Student evaluation will be based on the Standard of Learning objectives of the course and/or specific course competencies appropriate for the grade level, content area, and ability of the student.
Assessment will encourage student learning and success. In no case will grades be given as a punitive measure.
*The majority of the assessments throughout the course shall be formative – guiding instruction rather than ending it.
90-100 = A Outstanding and consistent preparation in project(s) for class and critique.
80-89 = B Progress noted with direction for continued development of course work.
70-79 = C Minimum/passable effort was made without clear understanding/demonstration of painting goals.
60-69 = D Student does not fully understand problem content nor is able to demonstrate adequate solution(s).
0 - 59 = F Student did not demonstrate an acceptable solution – and/or nothing was submitted.
* A grading rubric will be given to students at the beginning of all of the projects.
Participation, growth, progress, and attendance will also be taken into consideration. The instructor reserves the right to subjectively and professionally judge your work and performance in this course.
Parent Portal and Chromebook Help
Grades will be posted to PowerSchool on a weekly basis. Please be diligent and check grades often. PowerSchool can be accessed here: http://scps.powerschool.com. If a student or parent is having trouble logging in or forgets his/her/their access codes, please reach out to the assigned guidance counselor.
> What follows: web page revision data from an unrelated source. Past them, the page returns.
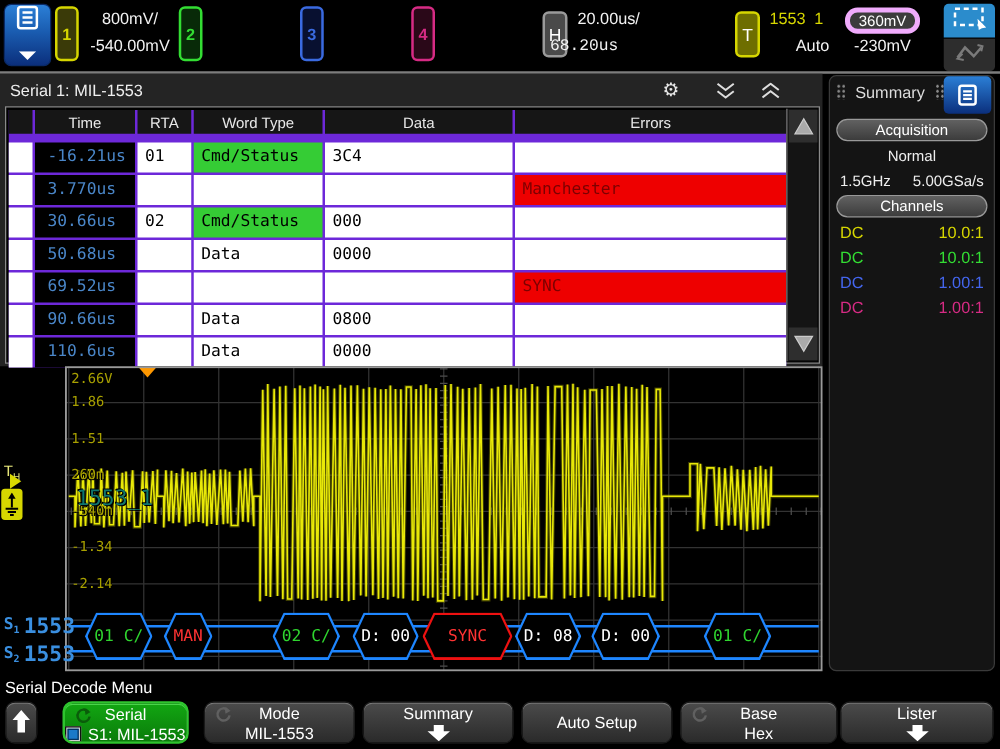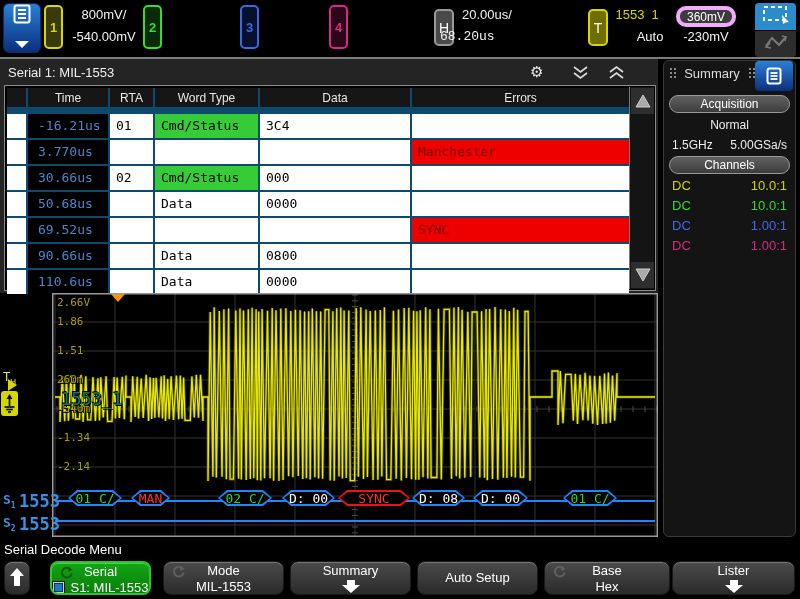--- a/index.html
+++ b/index.html
@@ -27,21 +27,21 @@
   .zz-btn  { left:755px; top:31px; width:41px; height:26px; border-radius:0 0 4px 4px; background:#2d2d2d;
     display:flex; align-items:center; justify-content:center;}
   .topsep { left:0; top:57px; width:800px; height:2px; background:#7d7d7d; }
 
   
   .lister { left:0; top:59px; width:658px; height:234px; background:#242424; }
   .lister-title { left:8px; top:6px; color:#eee; font-size:13px; }
   .licon { color:#e8e8e8; }
   .tablewrap { left:4px; top:26px; width:652px; height:206px; background:#000; border:1px solid #8a8a8a; }
   .ltable { position:absolute; left:2px; top:2px; display:grid;
-    grid-template-columns:19px 80px 43px 103px 150px 217px; grid-auto-rows:24px; gap:2px; background:#0c4a6e;
+    grid-template-columns:19px 80px 43px 103px 150px 217px; grid-auto-rows:24px; gap:2px; background:#6d28d9;
     font-family:"DejaVu Sans Mono", monospace; font-size:13px; }
   .ltable .hc { background:#161616; color:#e8e8e8; font-family:"Liberation Sans",sans-serif; font-size:12px;
     display:flex; align-items:center; justify-content:center; height:19px; }
   .ltable .cell { background:#fff; color:#000; line-height:24px; padding-left:6px; overflow:hidden; white-space:nowrap;}
   .ltable .t { background:#000; color:#4a86c8; padding-left:10px; }
   .ltable .green { background:#35cc35; }
   .ltable .red { background:#ee0000; color:#7c0000; }
   .vscroll { position:absolute; right:1px; top:1px; width:25px; height:202px; background:#141414; border-left:1px solid #777;}
   .sbtn { position:absolute; left:1px; width:23px; height:26px; background:#2e2e2e;
     display:flex; align-items:center; justify-content:center; }
@@ -62,21 +62,21 @@
   .sb-row2 { position:absolute; left:8px; right:8px; display:flex; justify-content:space-between; color:#eee; font-size:12px;}
   .ch-row { position:absolute; left:8px; right:8px; height:20px; display:flex; justify-content:space-between;
     font-size:13px; }
 
   
   .scope { left:52px; top:293px; width:606px; height:244px; background:#000; }
   .axlab { position:absolute; left:5px; color:#a8a000; font-size:11px; font-family:"DejaVu Sans Mono",monospace; z-index:3;
     text-shadow:1px 1px 0 #000, -1px 1px 0 #000; }
   .chlab { position:absolute; left:9px; top:96px; color:#0f766e; font-size:17px; font-family:"DejaVu Sans Mono",monospace;
     z-index:4; text-shadow:1px 1px 0 #000,-1px -1px 0 #000; }
-  .bub { position:absolute; top:197px; height:16px; z-index:5; background:#1e86ff;
+  .bub { position:absolute; top:197px; height:38px; z-index:5; background:#1e86ff;
     clip-path:polygon(9px 0, calc(100% - 9px) 0, 100% 50%, calc(100% - 9px) 100%, 9px 100%, 0 50%); }
   .bub.rb { background:#ee1111; }
   .bub .in { position:absolute; inset:2px; background:#000;
     clip-path:polygon(8px 0, calc(100% - 8px) 0, 100% 50%, calc(100% - 8px) 100%, 8px 100%, 0 50%); }
   .bub span { position:absolute; inset:0; display:flex; align-items:center; justify-content:center;
     font-family:"DejaVu Sans Mono",monospace; font-size:13px; }
   .bub .dot { position:absolute; width:4px; height:4px; border-radius:50%; background:#ee22aa; bottom:0; z-index:6;}
   .dotR { right:2px; } .dotL { left:2px; }
   .tg { color:#2fd52f; } .tr { color:#ff3333; } .tw { color:#fff; }
 

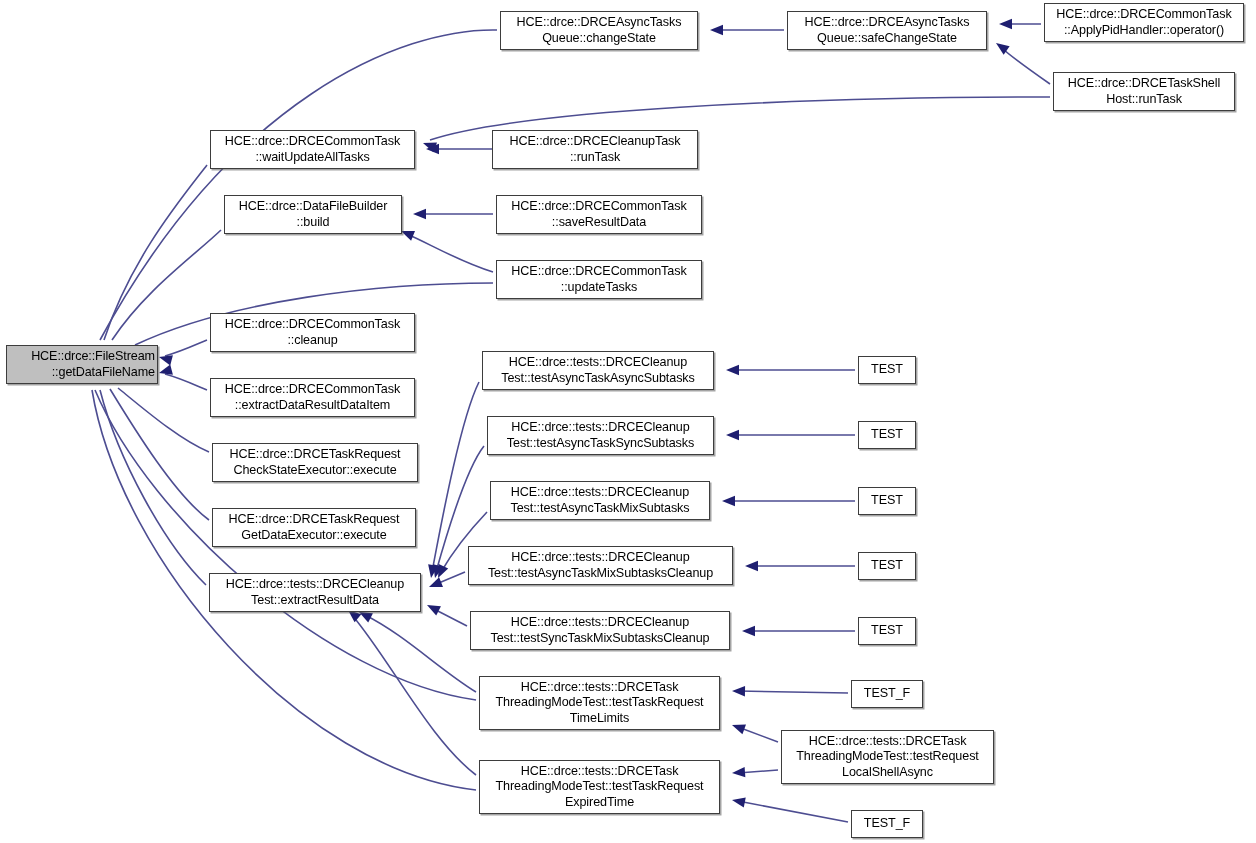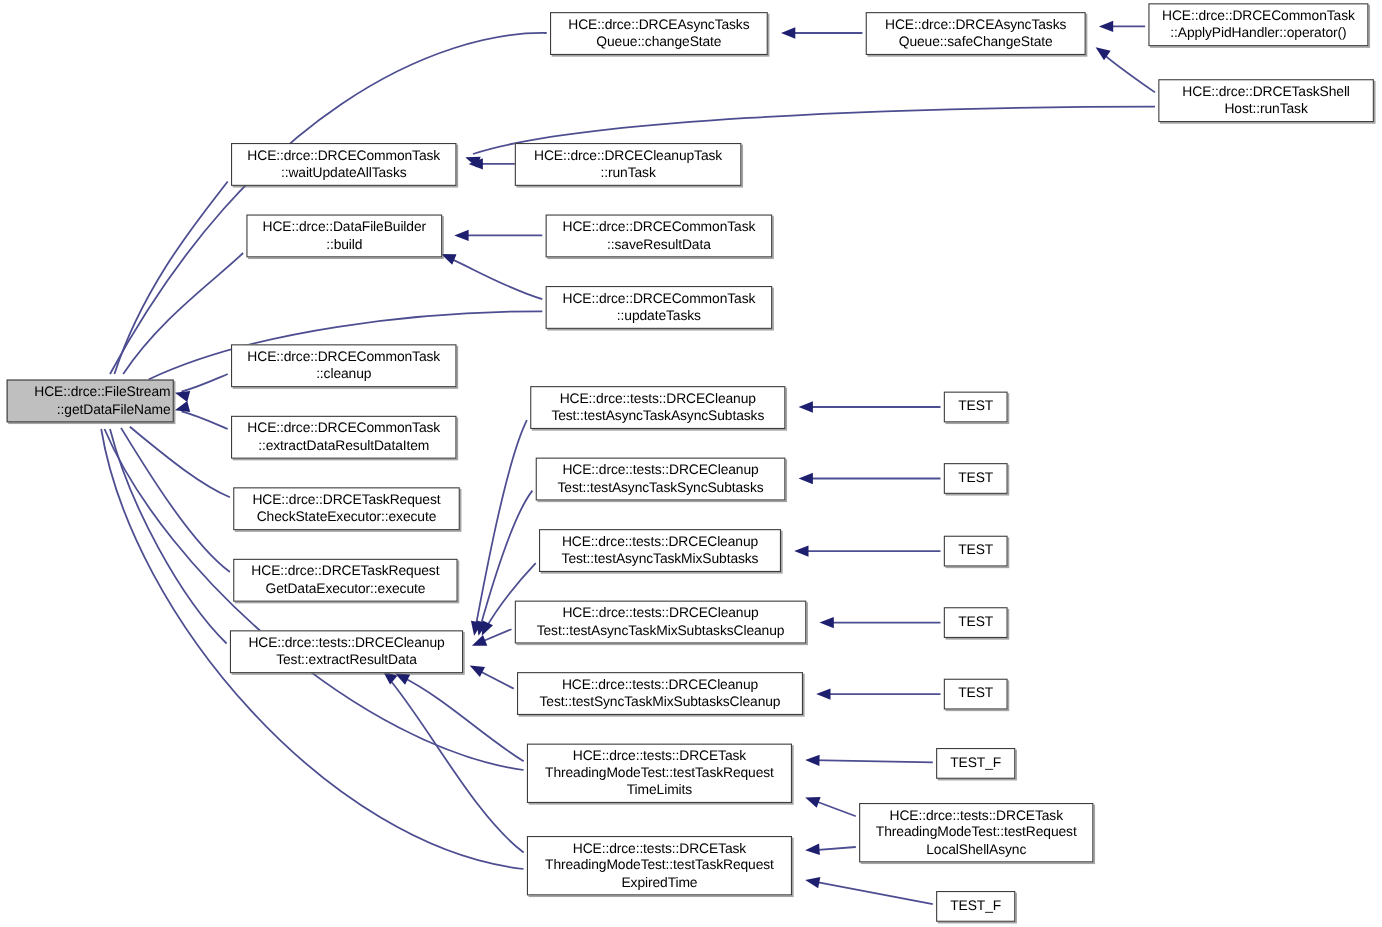--- a/index.html
+++ b/index.html
@@ -144,29 +144,29 @@
 Queue::changeState</span>
       </div>
       <div class="node-box" style="left: 787px; top: 11px; width: 200px; height: 39px; background: rgb(255, 255, 255); border-color: rgb(61, 61, 61);">
         <span class="node-label">HCE::drce::DRCEAsyncTasks
 Queue::safeChangeState</span>
       </div>
       <div class="node-box" style="left: 1044px; top: 3px; width: 200px; height: 39px; background: rgb(255, 255, 255); border-color: rgb(61, 61, 61);">
         <span class="node-label">HCE::drce::DRCECommonTask
 ::ApplyPidHandler::operator()</span>
       </div>
-      <div class="node-box" style="left: 1053px; top: 72px; width: 196px; height: 39px; background: rgb(255, 255, 255); border-color: rgb(61, 61, 61);">
+      <div class="node-box" style="left: 1053px; top: 72px; width: 182px; height: 39px; background: rgb(255, 255, 255); border-color: rgb(61, 61, 61);">
         <span class="node-label">HCE::drce::DRCETaskShell
 Host::runTask</span>
       </div>
       <div class="node-box" style="left: 210px; top: 130px; width: 205px; height: 39px; background: rgb(255, 255, 255); border-color: rgb(61, 61, 61);">
         <span class="node-label">HCE::drce::DRCECommonTask
 ::waitUpdateAllTasks</span>
       </div>
-      <div class="node-box" style="left: 468px; top: 130px; width: 206px; height: 39px; background: rgb(255, 255, 255); border-color: rgb(61, 61, 61);">
+      <div class="node-box" style="left: 492px; top: 130px; width: 206px; height: 39px; background: rgb(255, 255, 255); border-color: rgb(61, 61, 61);">
         <span class="node-label">HCE::drce::DRCECleanupTask
 ::runTask</span>
       </div>
       <div class="node-box" style="left: 224px; top: 195px; width: 178px; height: 39px; background: rgb(255, 255, 255); border-color: rgb(61, 61, 61);">
         <span class="node-label">HCE::drce::DataFileBuilder
 ::build</span>
       </div>
       <div class="node-box" style="left: 496px; top: 195px; width: 206px; height: 39px; background: rgb(255, 255, 255); border-color: rgb(61, 61, 61);">
         <span class="node-label">HCE::drce::DRCECommonTask
 ::saveResultData</span>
Having access to Chromebooks is a necessity for success in both online and in-person learning. If a student has any issues with a Chromebook, use the following form to report issues: https://docs.google.com/forms/d/e/1FAIpQLScisWA1mKzwcDzH9BISdhRAmSxv8W_bVVheBaii8V0E8v89pg/viewform?vc=0&c=0&w=1&flr=0. The link to this form is also located in the “Report Technology Issues” section of the “Parents and Students” tab on the SHS website
Virtual Class Rules
Raise your camera to eye level so that your classmates are not looking at the ceiling or up your nose.
Show up a few minutes before class time and wait to be admitted into the class.
Mute yourself when you enter the meeting.
Dress in a way that shows respect for yourself and others.
Only unmute when you’ve been called on to speak. Want to comment, but someone else is speaking?
Use the chat box.
Pay polite attention when someone else is speaking: leave your video on, look into the camera.
Be respectful of others, both verbally and visually.
Inappropriate behavior will affect your participation grade; may result in muting or removal from class that day; and may be referred to administration for additional consequences, depending on the severity of the offense. Students and parents should be aware that zoom classes and meetings may be recorded.
You must wear a mask.
Put your phone in the box during class.
Do not clean up early.
Do not touch projects other than your own.
Do not enter the storage room or kiln room.
Do not leave the room without a pass from me.